Web page edit records:
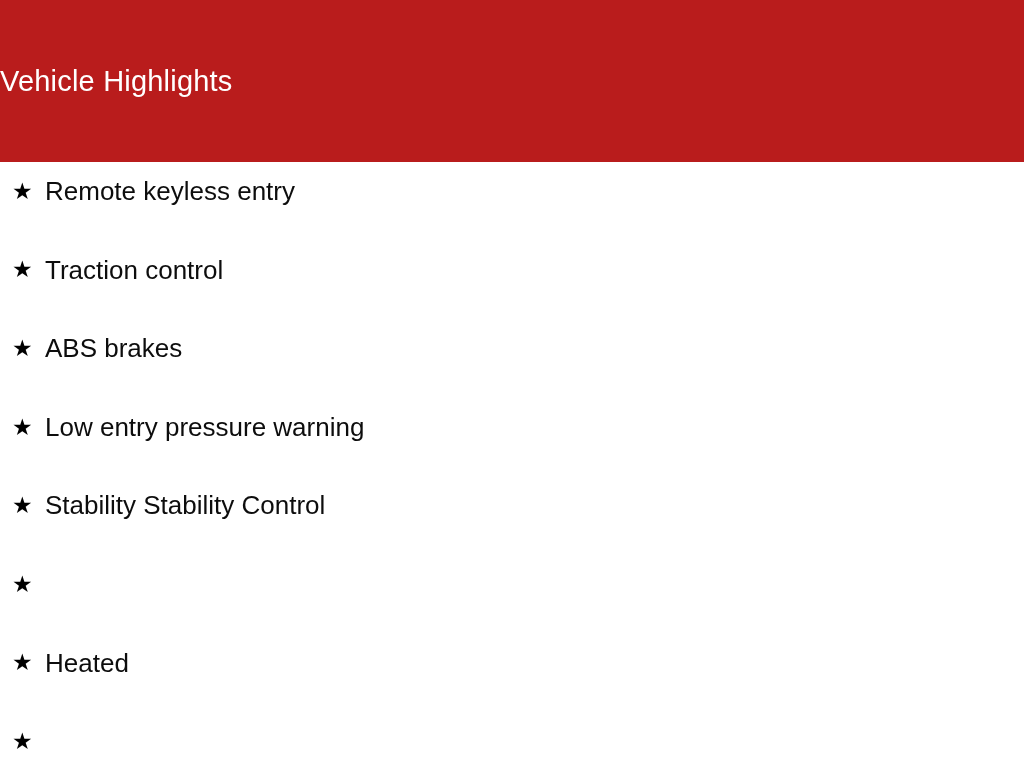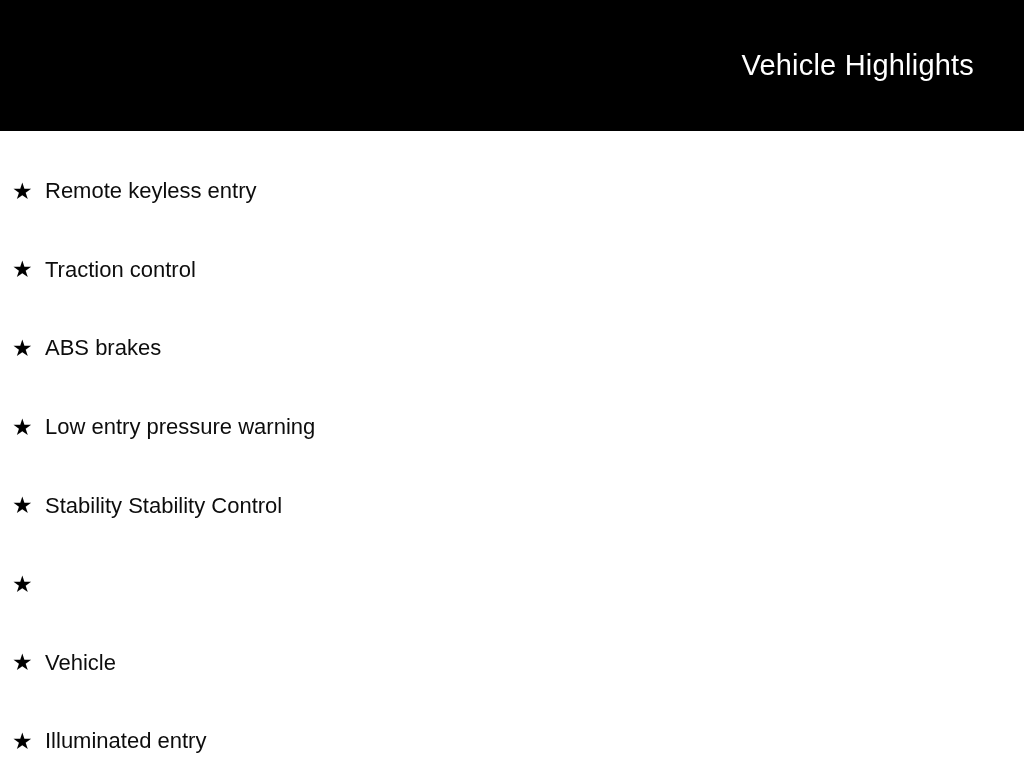--- a/index.html
+++ b/index.html
@@ -17,25 +17,25 @@
     width: 1024px;
     height: 768px;
     background: #ffffff;
   }
 
   .header-bar {
     position: absolute;
     top: 0;
     left: 0;
     width: 1024px;
-    height: 131px;
-    background: #000000;
+    height: 162px;
+    background: #b91c1c;
     display: flex;
     align-items: center;
-    justify-content: flex-end;
+    justify-content: flex-start;
     box-sizing: border-box;
     padding-right: 50px;
   }
 
   .header-title {
     color: #ffffff;
     font-size: 29px;
     font-weight: 400;
     letter-spacing: 0.2px;
     line-height: 1;
@@ -63,21 +63,21 @@
     width: 24px;
     min-width: 24px;
     color: #000000;
     font-size: 23px;
     line-height: 1;
     text-align: left;
   }
 
   .highlight-label {
     color: #0d0d0d;
-    font-size: 22px;
+    font-size: 26px;
     font-weight: 400;
     line-height: 1.1;
     margin-left: 9px;
     white-space: nowrap;
   }
 </style>
 </head>
 <body>
 
 <div class="page">
@@ -112,22 +112,21 @@
       <span class="bullet-star">★</span>
       <span class="highlight-label">Stability Stability Control</span>
     </div>
 
     <div class="highlight-item">
       <span class="bullet-star">★</span>
     </div>
 
     <div class="highlight-item">
       <span class="bullet-star">★</span>
-      <span class="highlight-label">Vehicle</span>
+      <span class="highlight-label">Heated</span>
     </div>
 
     <div class="highlight-item">
       <span class="bullet-star">★</span>
-      <span class="highlight-label">Illuminated entry</span>
     </div>
 
   </div>
 </div>
 
 </body></html>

◆ **Problem details**
Every line above should be output exactly, except for the pictures.

◆ **Output for this exercise**
--- a/index.html
+++ b/index.html
@@ -17,25 +17,25 @@
     width: 1024px;
     height: 768px;
     background: #ffffff;
   }
 
   .header-bar {
     position: absolute;
     top: 0;
     left: 0;
     width: 1024px;
-    height: 131px;
-    background: #000000;
+    height: 162px;
+    background: #b91c1c;
     display: flex;
     align-items: center;
-    justify-content: flex-end;
+    justify-content: flex-start;
     box-sizing: border-box;
     padding-right: 50px;
   }
 
   .header-title {
     color: #ffffff;
     font-size: 29px;
     font-weight: 400;
     letter-spacing: 0.2px;
     line-height: 1;
@@ -63,21 +63,21 @@
     width: 24px;
     min-width: 24px;
     color: #000000;
     font-size: 23px;
     line-height: 1;
     text-align: left;
   }
 
   .highlight-label {
     color: #0d0d0d;
-    font-size: 22px;
+    font-size: 26px;
     font-weight: 400;
     line-height: 1.1;
     margin-left: 9px;
     white-space: nowrap;
   }
 </style>
 </head>
 <body>
 
 <div class="page">
@@ -112,22 +112,21 @@
       <span class="bullet-star">★</span>
       <span class="highlight-label">Stability Stability Control</span>
     </div>
 
     <div class="highlight-item">
       <span class="bullet-star">★</span>
     </div>
 
     <div class="highlight-item">
       <span class="bullet-star">★</span>
-      <span class="highlight-label">Vehicle</span>
+      <span class="highlight-label">Heated</span>
     </div>
 
     <div class="highlight-item">
       <span class="bullet-star">★</span>
-      <span class="highlight-label">Illuminated entry</span>
     </div>
 
   </div>
 </div>
 
 </body></html>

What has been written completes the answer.